Two VTEC grads tend to a horse.

For the love of animals: A tale of two veterinary nurses

By Sucheta Singh, Marketing and Communications
Photo by David Denofreo

Amanda Brackett and Lauren Basford have something in common: They both love animals. So much so, they’ve made careers out of it.

Amanda works in the oncology department at Canada West Vet. She receives and registers patients – mainly dogs, cats and other small animals – on chemotherapy days and administers blood tests. Then she preps the patient with an IV and administers chemo. Her work isn’t easy, but she wouldn’t have it any other way.

“I love it,” she says, “but it’s not suited to just anyone. The job involves stuff that your average animal lover wouldn’t want to do. It’s not all cuddling puppies and kittens.”

Lauren, on the other hand, works with larger animals, mainly horses. She makes house calls; that is, she visits her patients at home – at farms and at stables. Lauren says she sees anywhere from two to 16 patients a day.

“No day is ever the same. That’s what I really like. I love being outside, and I love not being stuck in an office,” she says.

Amanda and Lauren have something else in common: Both graduated three years ago from the Veterinary Technology (VTEC) program at Douglas College. The two-year diploma program prepares graduates to be veterinary nurses.

“It was a perfect fit for me. I really wanted to work in a veterinary atmosphere and work with animals, but I didn’t want to spend eight years at vet school,” says Lauren.

“You learn a lot in two years,” adds Amanda. “And we got lots of chances to practice on live animals, which really helps now that I’m working on them every day.”

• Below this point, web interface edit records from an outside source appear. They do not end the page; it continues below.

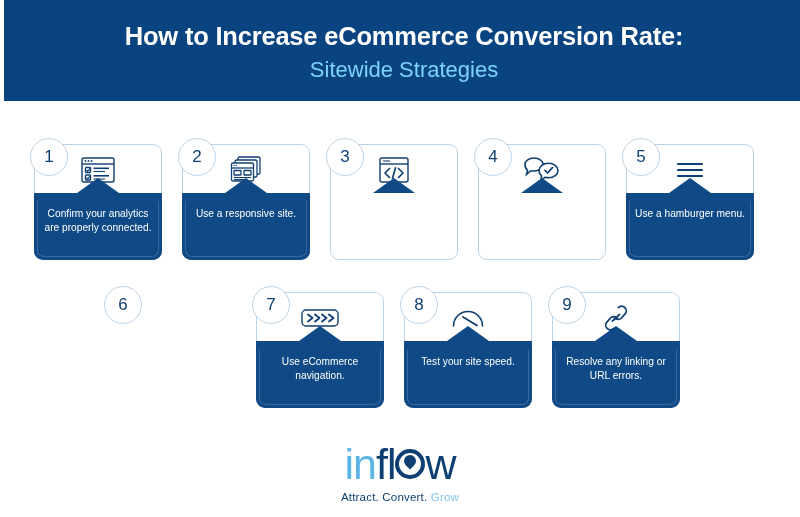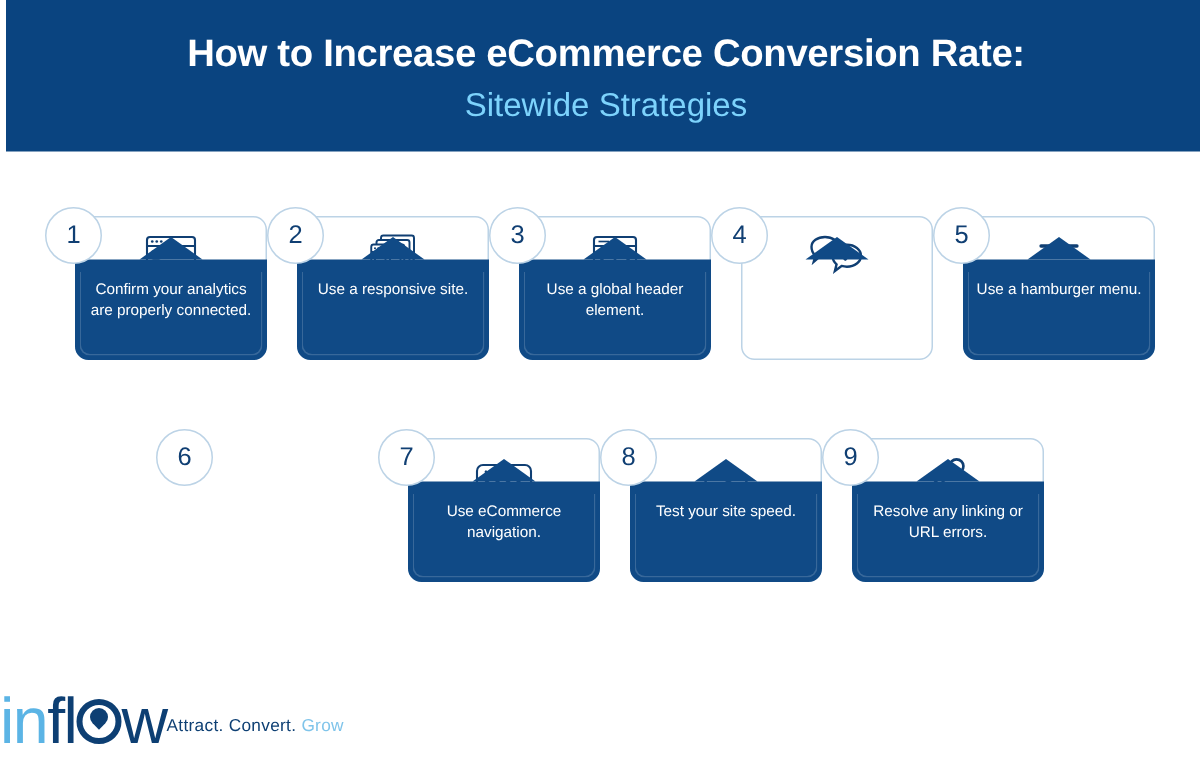--- a/index.html
+++ b/index.html
@@ -64,10 +64,10 @@
 
   .card-inner {
     position: absolute;
-    left: 20px;
+    left: 4px;
     top: 6px;
     width: 128px;
-    height: 96px;
+    height: 116px;
   }
 
   

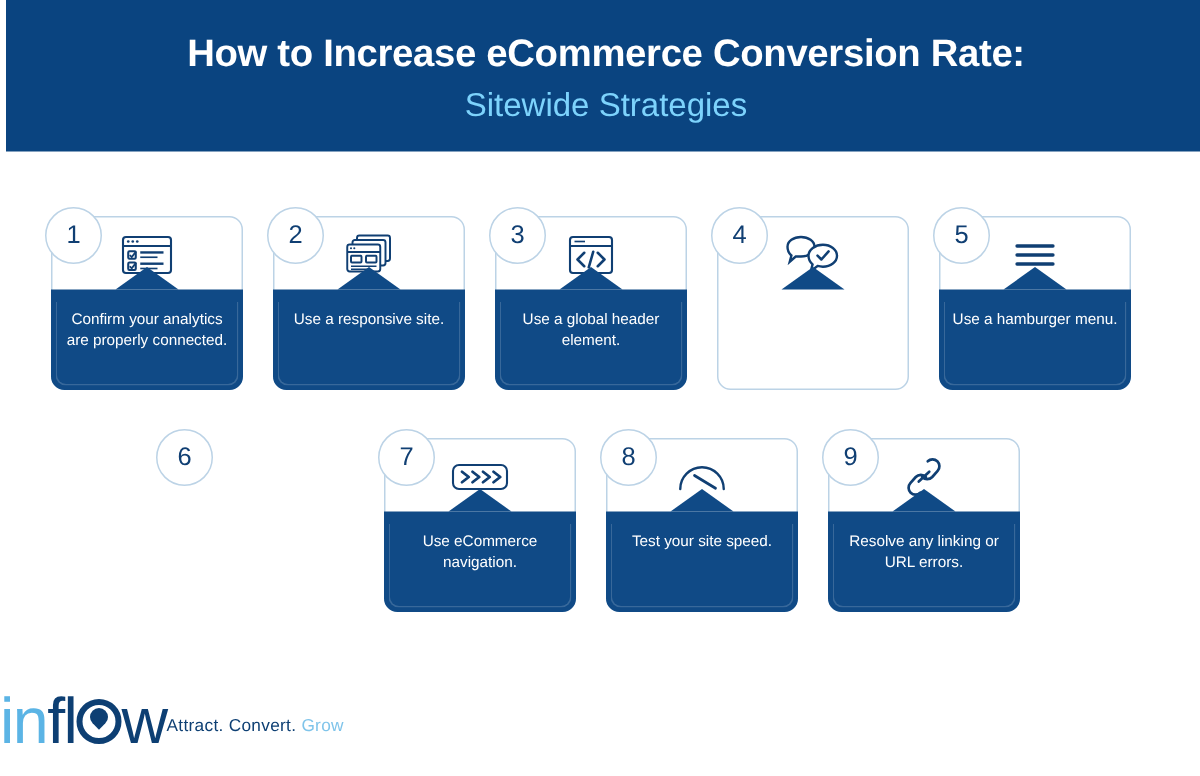--- a/index.html
+++ b/index.html
@@ -293,9 +293,6 @@
         </svg>
       </div>
       <div class="card-peak"></div>
-      <div class="card-panel">
-        <div class="card-text">Use a global header element.</div>
-      </div>
     </div>
     <div class="card-badge">3</div>
   </div>

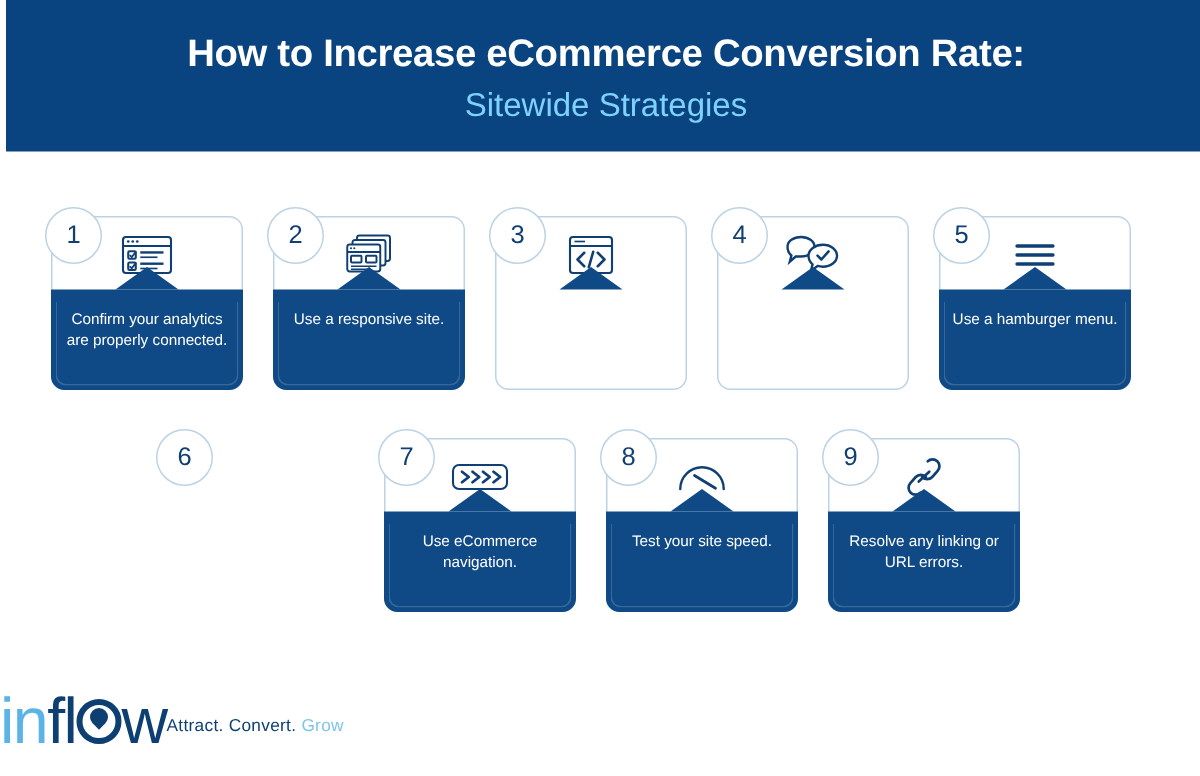--- a/index.html
+++ b/index.html
@@ -166,7 +166,7 @@
     bottom: 14px;
     width: 800px;
     display: flex;
-    flex-direction: row;
+    flex-direction: column;
     align-items: center;
   }
   .logo-wordmark {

The program offers hands-on practicum and internship experience, which both Lauren and Amanda participated in. There are three practicum placements, one in the first year, and two in the second year. The third and final placement is an internship. VTEC helps students with the placements. Both Amanda and Lauren landed jobs through their internship experiences.

If you’re thinking of becoming a veterinary nurse, Lauren and Amanda have some advice for you:

  • Learn as much as you can from the program.
  • Be patience and understanding. Pet owners and handlers may say things in the heat of the moment because of stress, so you need to know how to handle that.
  • Have a passion for animals.
  • Be prepared for a career in a fast-paced environment that requires you to think on your feet.